An example serves to illustrate the risk in global bonds. One of the largest global sovereign bond funds, the SPDR Bloomberg International Treasury Bond ETF, suffered a very difficult year in 2022: the fund’s total return during the first three quarters of 2022 was negative 24.9%. This return was the result of tightening monetary policy across the globe, but it was exacerbated by the dollar’s rise. Over the last 3, 5 and 10 years, as the dollar rallied, the fund delivered the following annualized returns to investors: -9.2%, -4.8%, and -2.9%, respectively.
Including higher-yielding global corporate bonds to sovereign bonds improved the results over the past decade, but only modestly. The Vanguard Total International Bond Index has annualized returns over the past 1, 3, and 5 years of -13.2%, -3.6, and 0.0%, respectively, but a positive 1.5% annualized return over the past decade. It remains to be seen whether corporate bonds around the world will retain their positive 10-year return while central banks around the world induce an economic slowdown over the next year to rein in inflation.

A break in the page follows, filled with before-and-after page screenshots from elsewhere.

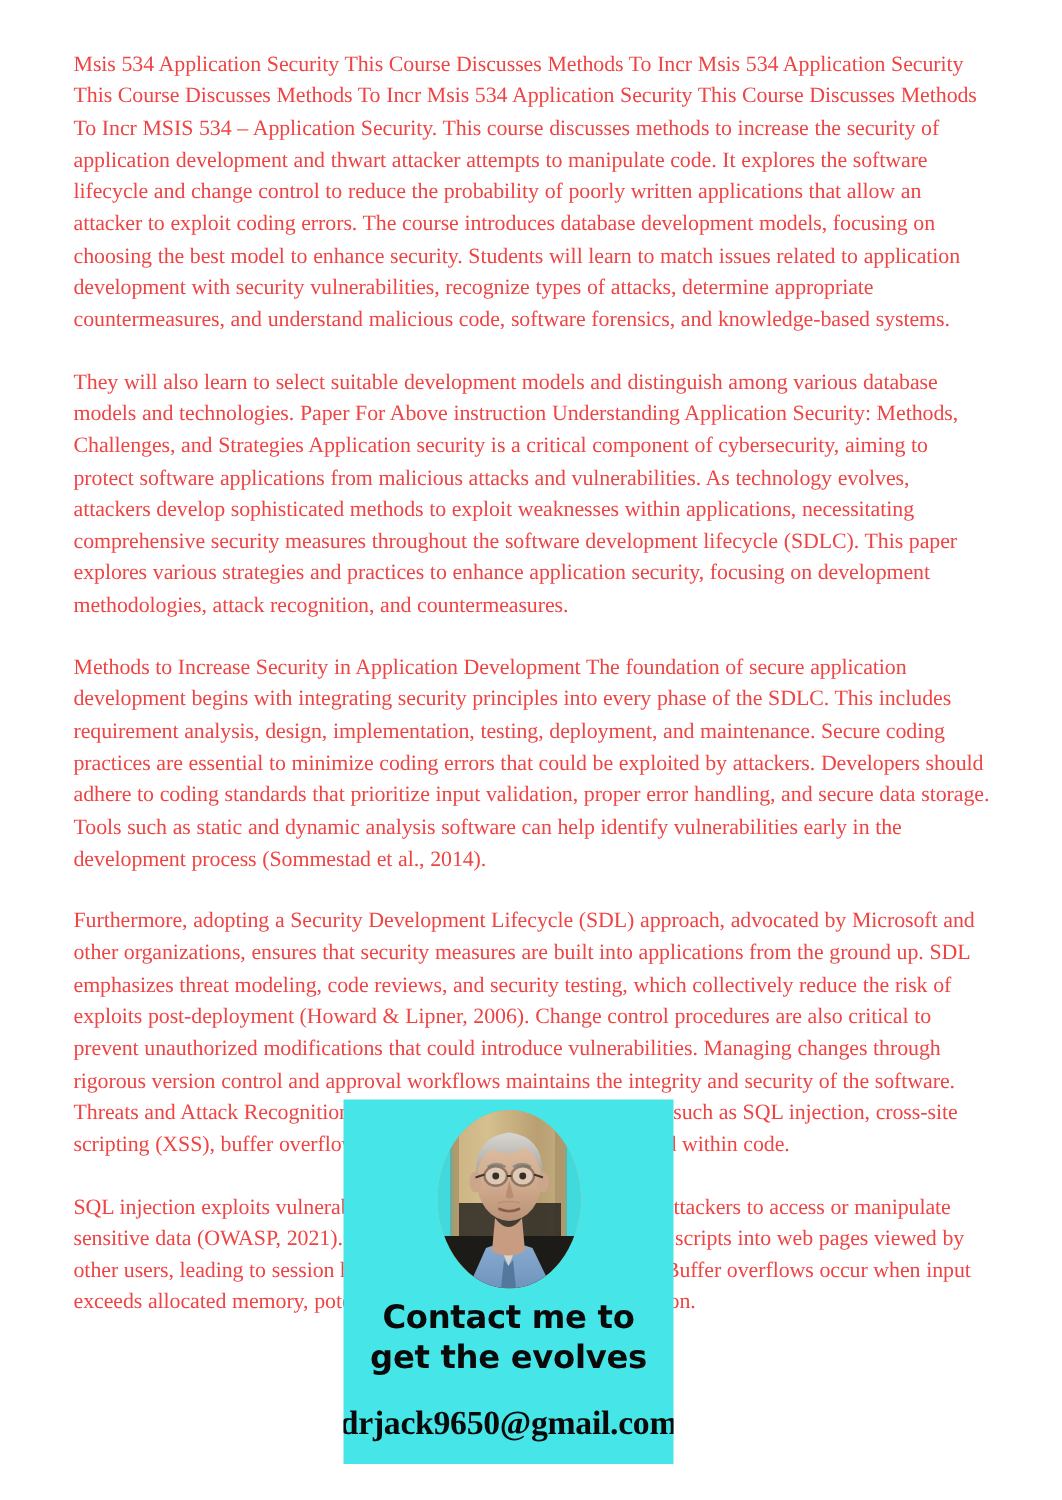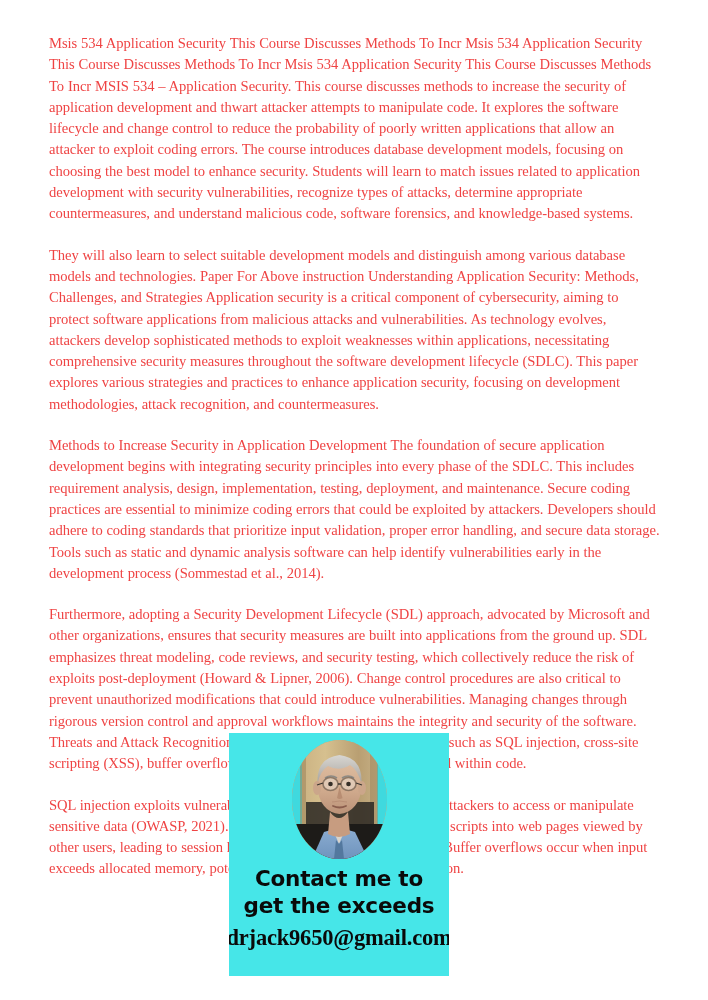--- a/index.html
+++ b/index.html
@@ -168,7 +168,7 @@
 
     <div id="contact-headline">
       <span class="line">Contact me to</span>
-      <span class="line">get the exceeds</span>
+      <span class="line">get the evolves</span>
     </div>
 
     <div id="contact-email">drjack9650@gmail.com</div>

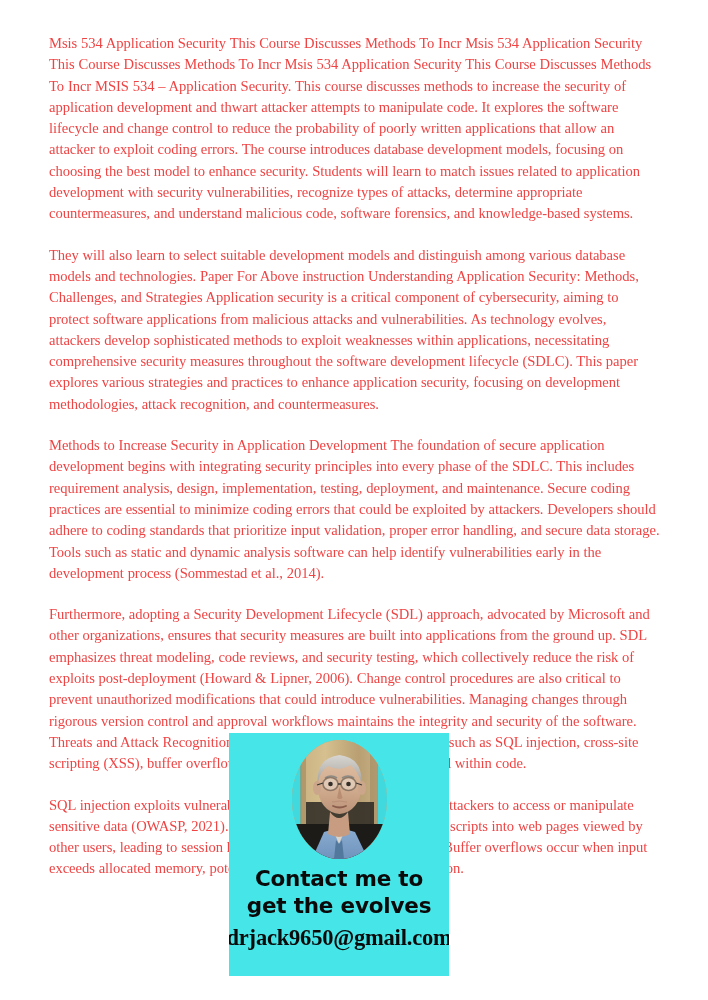--- a/index.html
+++ b/index.html
@@ -88,7 +88,7 @@
   #contact-headline .line { display: block; }
 
   #contact-email {
-    margin-top: 5px;
+    margin-top: 16px;
     font-family: "Liberation Serif", "DejaVu Serif", serif;
     font-weight: bold;
     font-size: 22.5px;

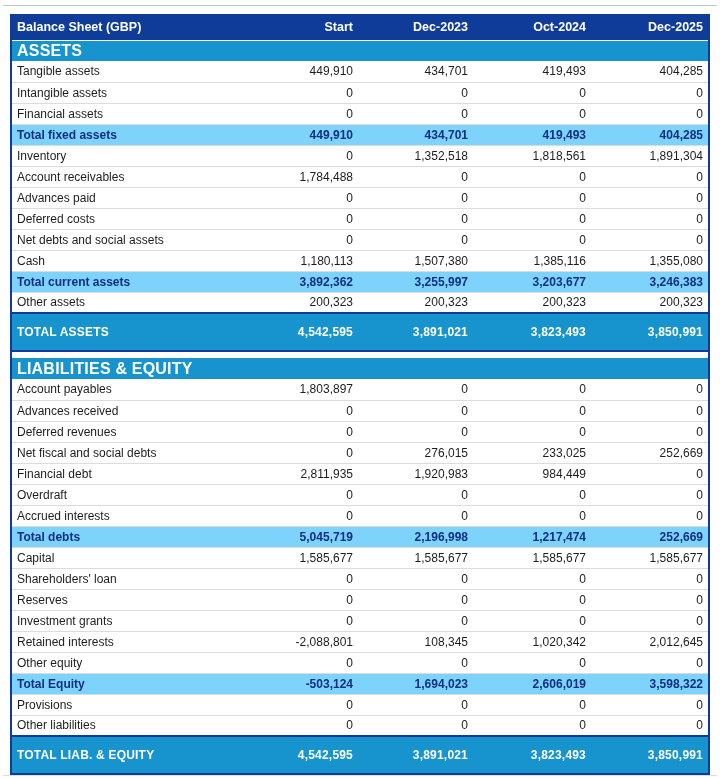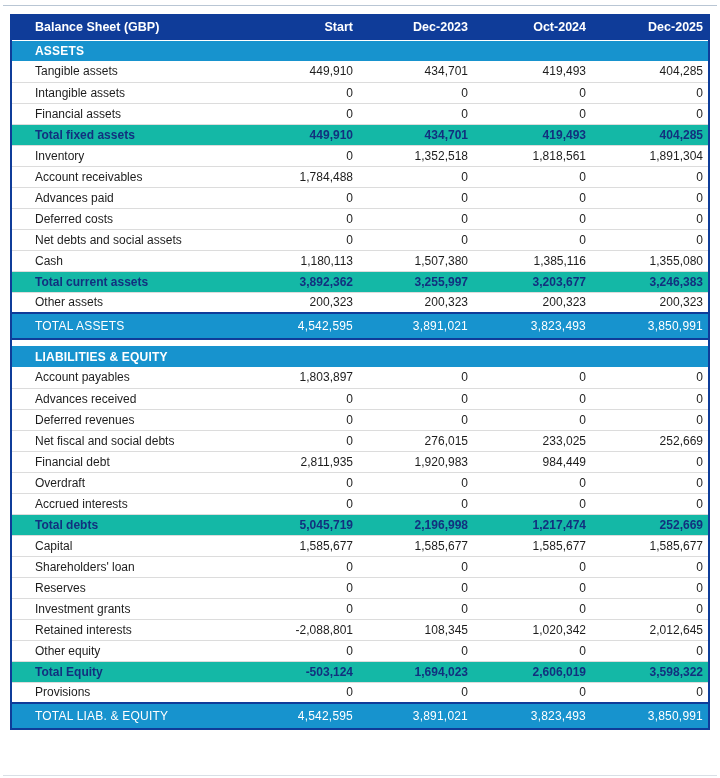--- a/index.html
+++ b/index.html
@@ -29,7 +29,7 @@
   col.c-n3{width:118px;}
   col.c-n4{width:118px;}
   th,td{overflow:hidden;white-space:nowrap;vertical-align:middle;}
-  .label{text-align:left;padding-left:23px;}
+  .label{text-align:left;padding-left:5px;}
   .num{text-align:right;padding-right:5px;}
   thead th{
     background:var(--navy);color:#ffffff;font-weight:bold;font-size:12.5px;

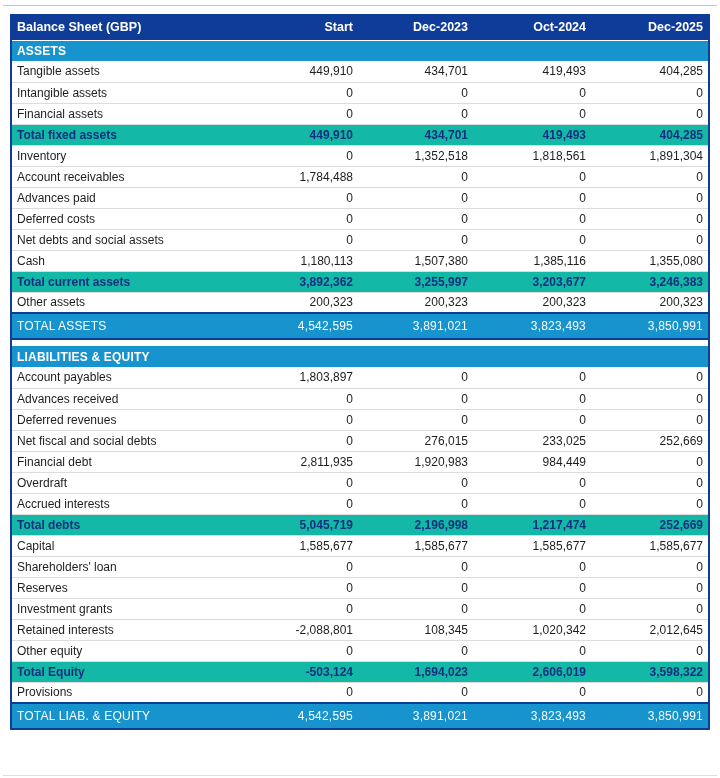--- a/index.html
+++ b/index.html
@@ -36,7 +36,7 @@
     height:26px;border-bottom:1px solid #ffffff;
   }
   tr.section td{
-    background:var(--band);color:#ffffff;font-weight:bold;font-size:12px;
+    background:var(--band);color:#ffffff;font-weight:bold;font-size:16px;
     height:21px;letter-spacing:.2px;
   }
   tr.data td{

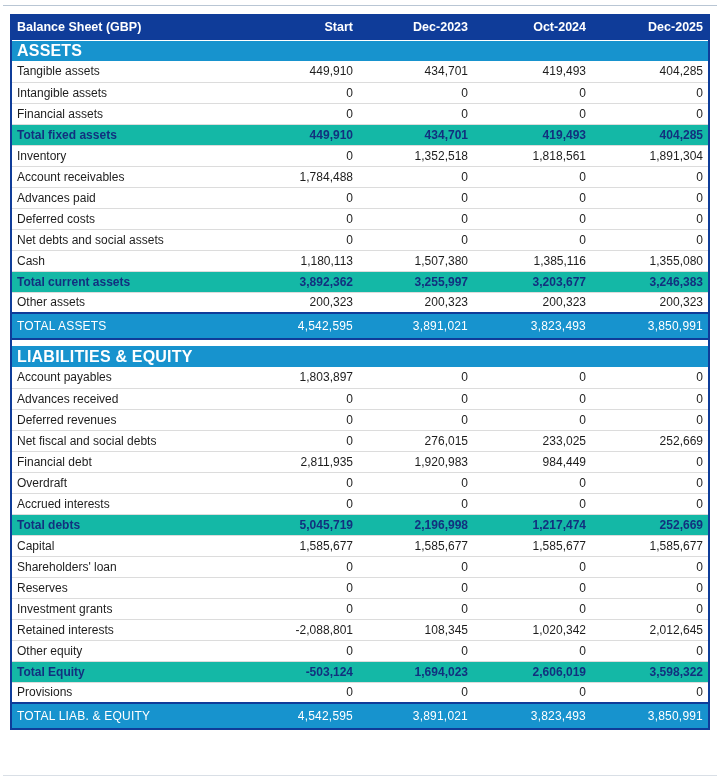--- a/index.html
+++ b/index.html
@@ -44,7 +44,7 @@
     border-bottom:1px solid var(--row-border);
   }
   tr.bold td{
-    background:#14b8a6;color:var(--bold-navy);font-weight:bold;height:21px;
+    background:#7dd3fc;color:var(--bold-navy);font-weight:bold;height:21px;
     border-bottom:1px solid var(--row-border);
   }
   tr.grand td{

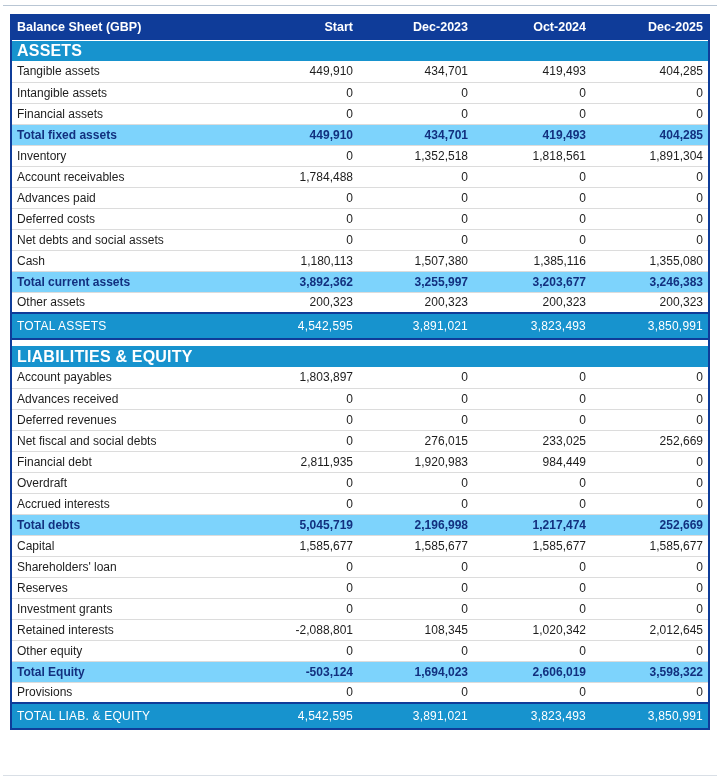--- a/index.html
+++ b/index.html
@@ -48,7 +48,7 @@
     border-bottom:1px solid var(--row-border);
   }
   tr.grand td{
-    background:var(--band);color:#ffffff;font-weight:normal;height:26px;
+    background:var(--band);color:#ffffff;font-weight:bold;height:38px;
     border-top:2px solid var(--navy);border-bottom:2px solid var(--navy);
     letter-spacing:.2px;
   }

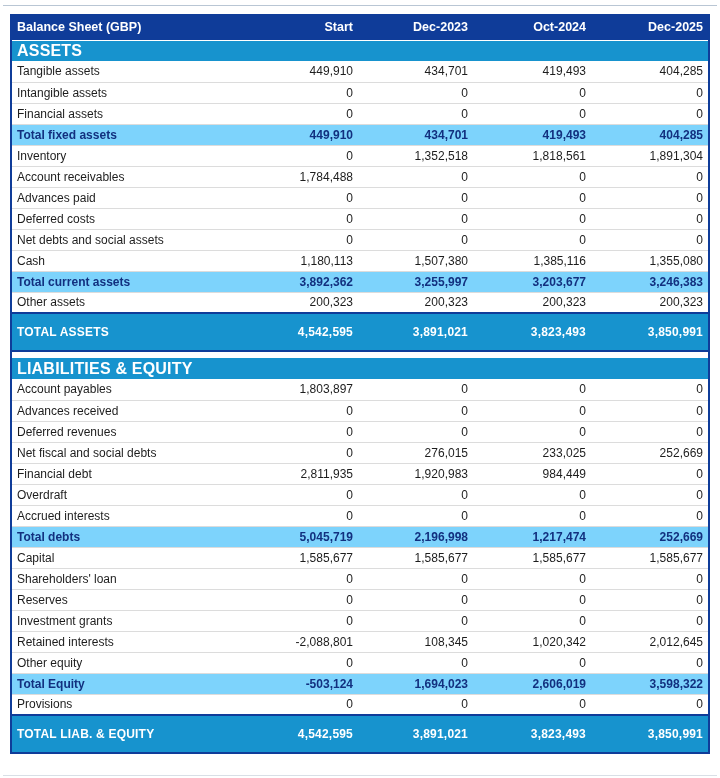--- a/index.html
+++ b/index.html
@@ -298,6 +298,13 @@
     <td class="num">0</td>
     <td class="num">0</td>
   </tr>
+        <tr class="data">
+    <td class="label">Other liabilities</td>
+    <td class="num">0</td>
+    <td class="num">0</td>
+    <td class="num">0</td>
+    <td class="num">0</td>
+  </tr>
         <tr class="grand">
     <td class="label">TOTAL LIAB. &amp; EQUITY</td>
     <td class="num">4,542,595</td>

With bonds in the U.S. and around the world offering very little incremental return for the interest rate and inflation risks, with global equity markets mired in a cycle of devaluation, and with commodities struggling under the weight of private sector deleveraging and a 60% rise in the U.S. dollar over the course of a decade, there were few attractive alternatives to U.S. stocks leading up to this year. It was an unpalatable choice between asset classes with either acute underlying risks (bonds) or ongoing negative returns (global equities & commodities), and an equity market that, by a number of valuation measures, had reached its highest valuation on record (the U.S.).
However, in a most welcome turn of events for value-minded, risk-conscious investors, that entire set of unpleasant alternatives has flipped this past quarter into one of the most attractive allocation opportunities in two decades.